The current machine learning boom is about 15-20 years old at this point, and yet it’s still very much just as much an art as it is a science, just at this point starting to congeal. This goes doubly so for recommender systems, which rely on a lot of math, but need just as much human curation and judgment at the final stages. We as humans have been doing information retrieval, candidate generation, and ranking implicitly for millennia but are just starting to understand it at a formal level. Feature engineering is the main bottleneck (after data cleaning) in any machine learning pipeline. The sooner you’re done with it the sooner you can do other, cool stuff, which is why there are now so many solutions that focus on around feature engineering, whether it’s explicitly (feature stores) or implicitly (neural networks.) In order to continue to grow as an engineer, you need to ship either systems that impact more people (wide), or systems that are tightly scoped but more complex (deep). There is no other way to grow.

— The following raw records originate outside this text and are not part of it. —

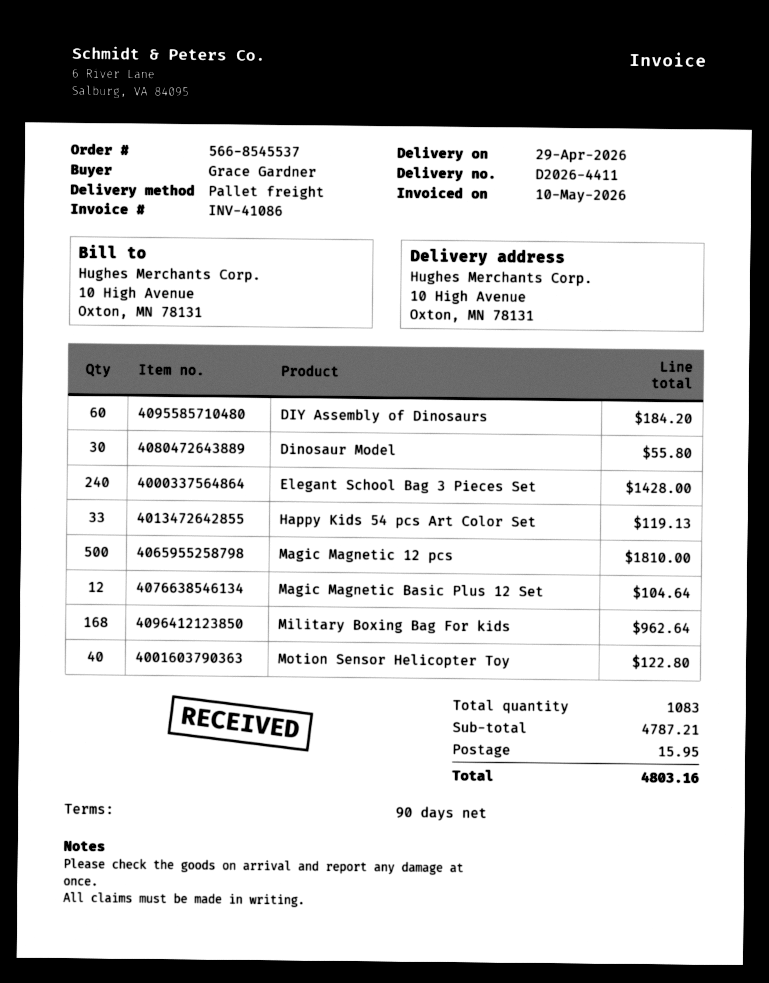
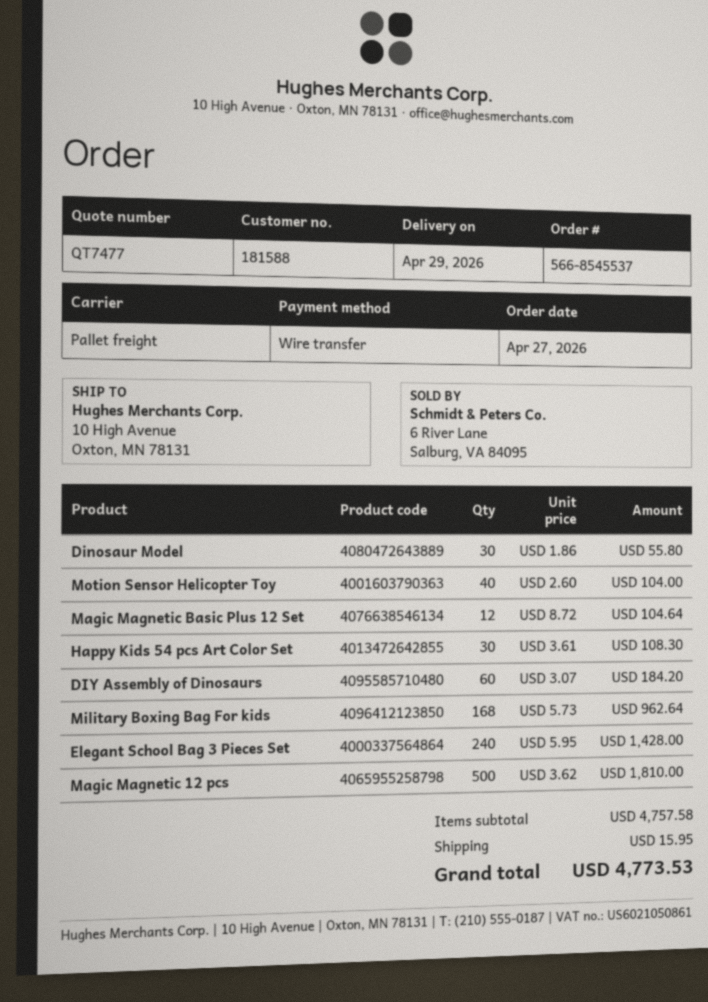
Happy Kids 54 pcs Art Color Set: 33 for 119.13 -> 30 for 108.30
Motion Sensor Helicopter Toy: 40 for 122.80 -> 40 for 104.00
subtotal: 4787.21 -> 4757.58
total: 4803.16 -> 4773.53

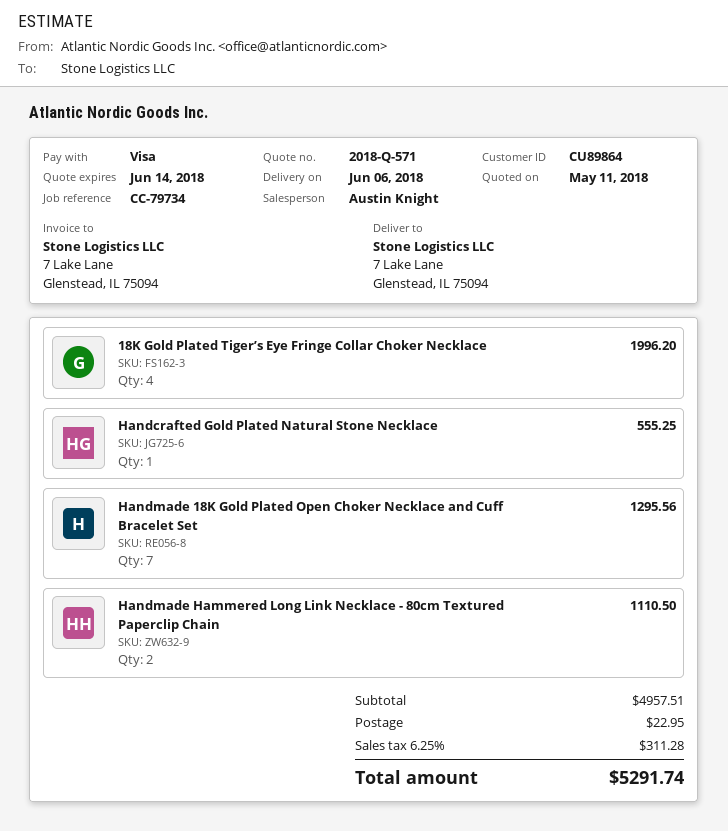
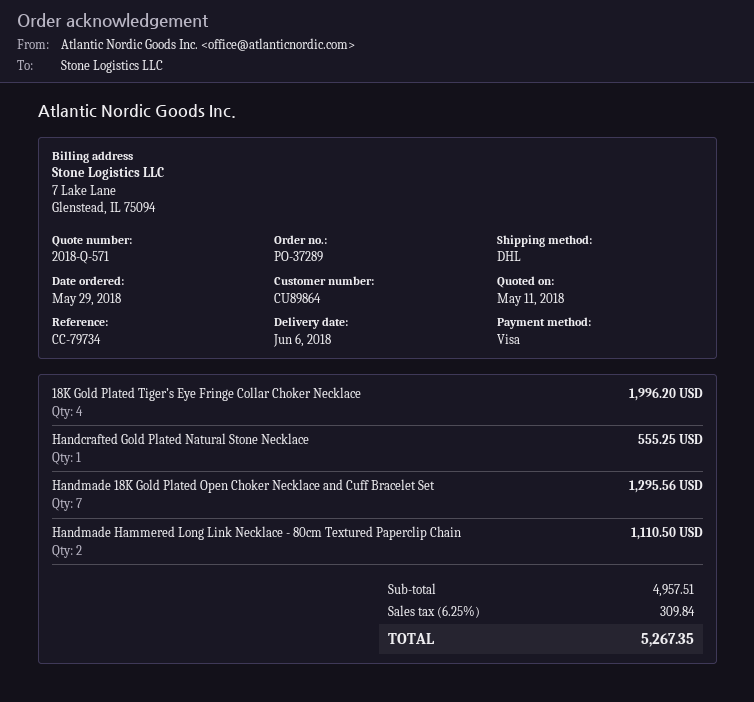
shipping: 22.95 -> none
tax: 6.25% = 311.28 -> 6.25% = 309.84
total: 5291.74 -> 5267.35

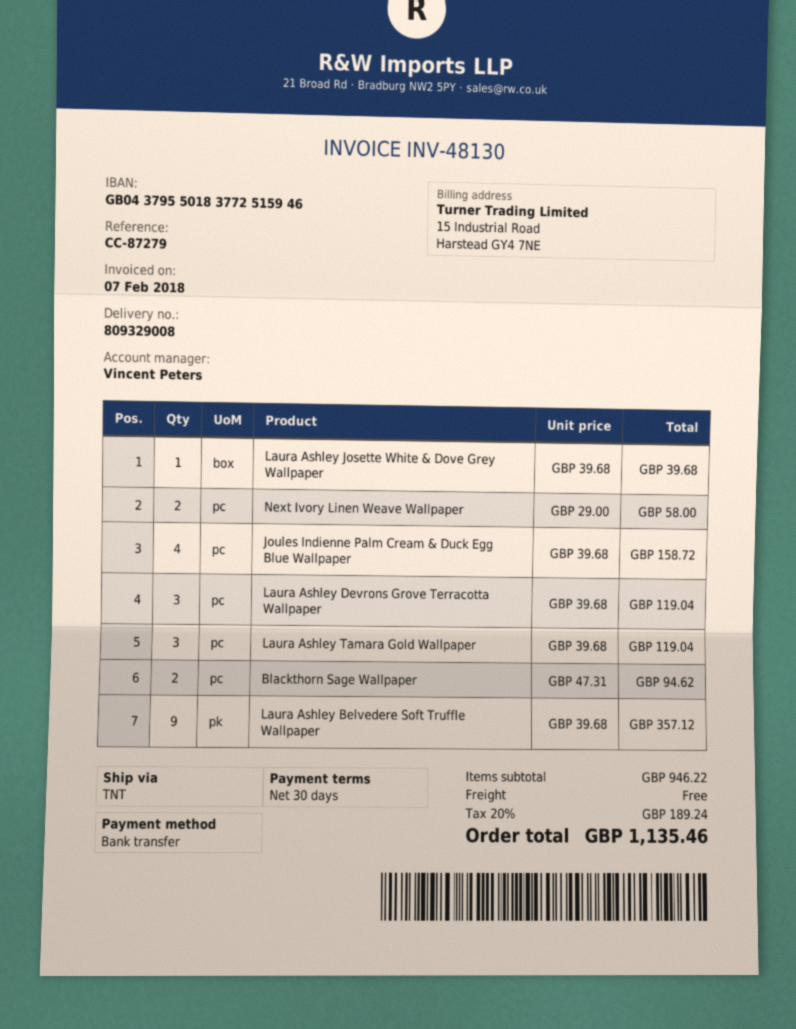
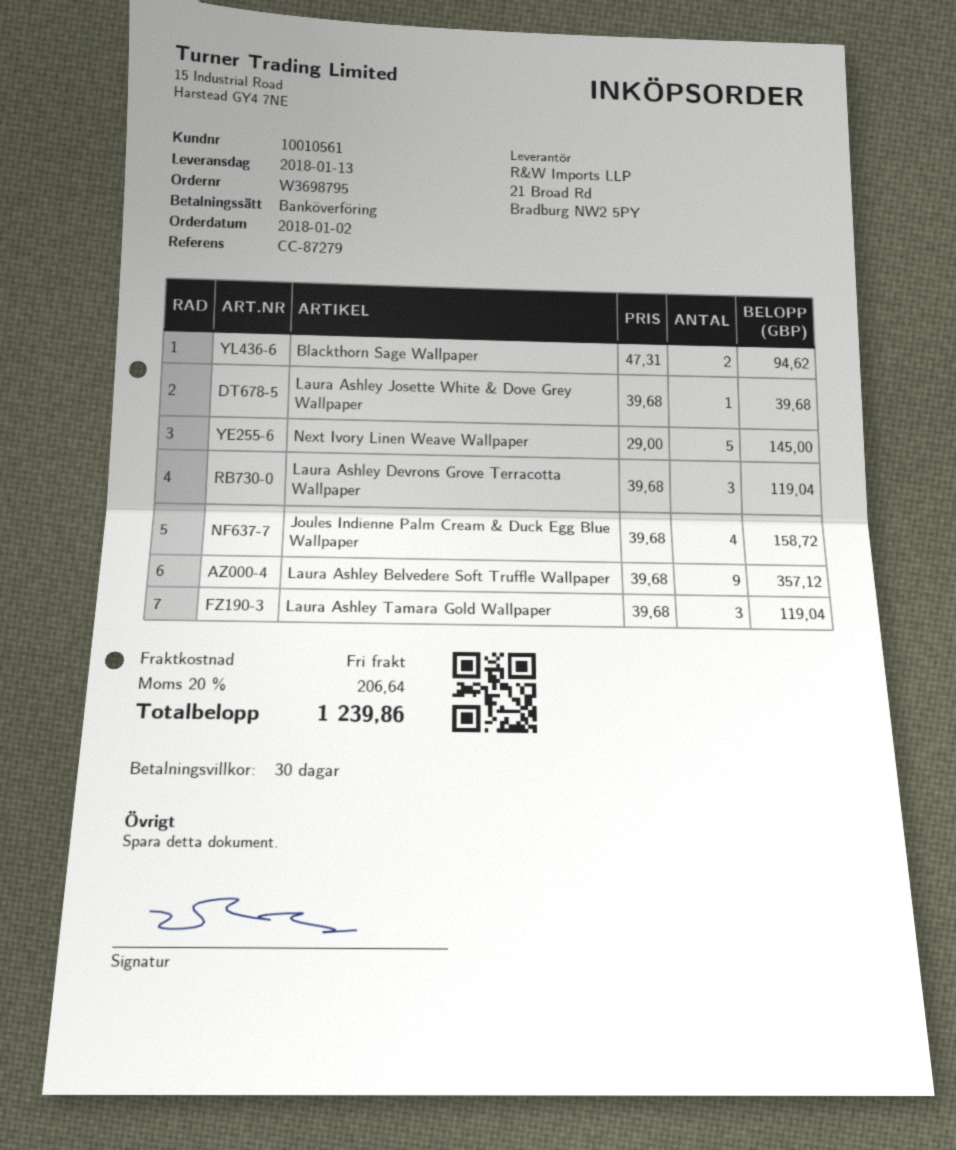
Next Ivory Linen Weave Wallpaper: 2 x 29.00 = 58.00 -> 5 x 29.00 = 145.00
tax: 20% = 189.24 -> 20% = 206.64
total: 1135.46 -> 1239.86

It is impossible to onboard remotely without good sync practices. When you are just meeting a team, you need to work on a set cadence with them to understand them as people and to understand the team culture and the product. It is impossible to stay onboarded without good async practices such as documentation. Documentation is not a luxury, it is a critical path for remote engineering work. Communication is the most important part of any organization but, as an engineer, you will sadly never get credit for just being a good communicator. You also need to execute (see “Shipping to production”.) 100% of the work is shipping clean, working code to production. The other 50% is marketing the work that you’ve shipped. You need to physically meet everyone you work with at some point to get a true understanding of your work environment. We have not yet gotten to the place in remote work life where all of the nuances of in-person signals and communication can be replaced by Slack, Zoom, Jira, Confluence, GitHub, and online happy hours. You do not need to continue physically meeting everyone you work with every day. Sometimes you will have to explain the same thing to multiple people and sometimes to the same people in different ways, and sometimes, also, even to yourself in different ways. This is where writing and documentation helps a lot. It’s not just for others. It’s for you to clarify and explain your thoughts. Seek out the ghost knowledge in your organization and write it down. You will make someone’s day. All organizations start to evolve into slime molds, especially if they are growing. Recognize this pattern exists and actively seek to fight it. All organizations have rules. The rules are either explicitly stated or implicit. If you don’t state the rules, people will still find out about them, it will just take much, much longer.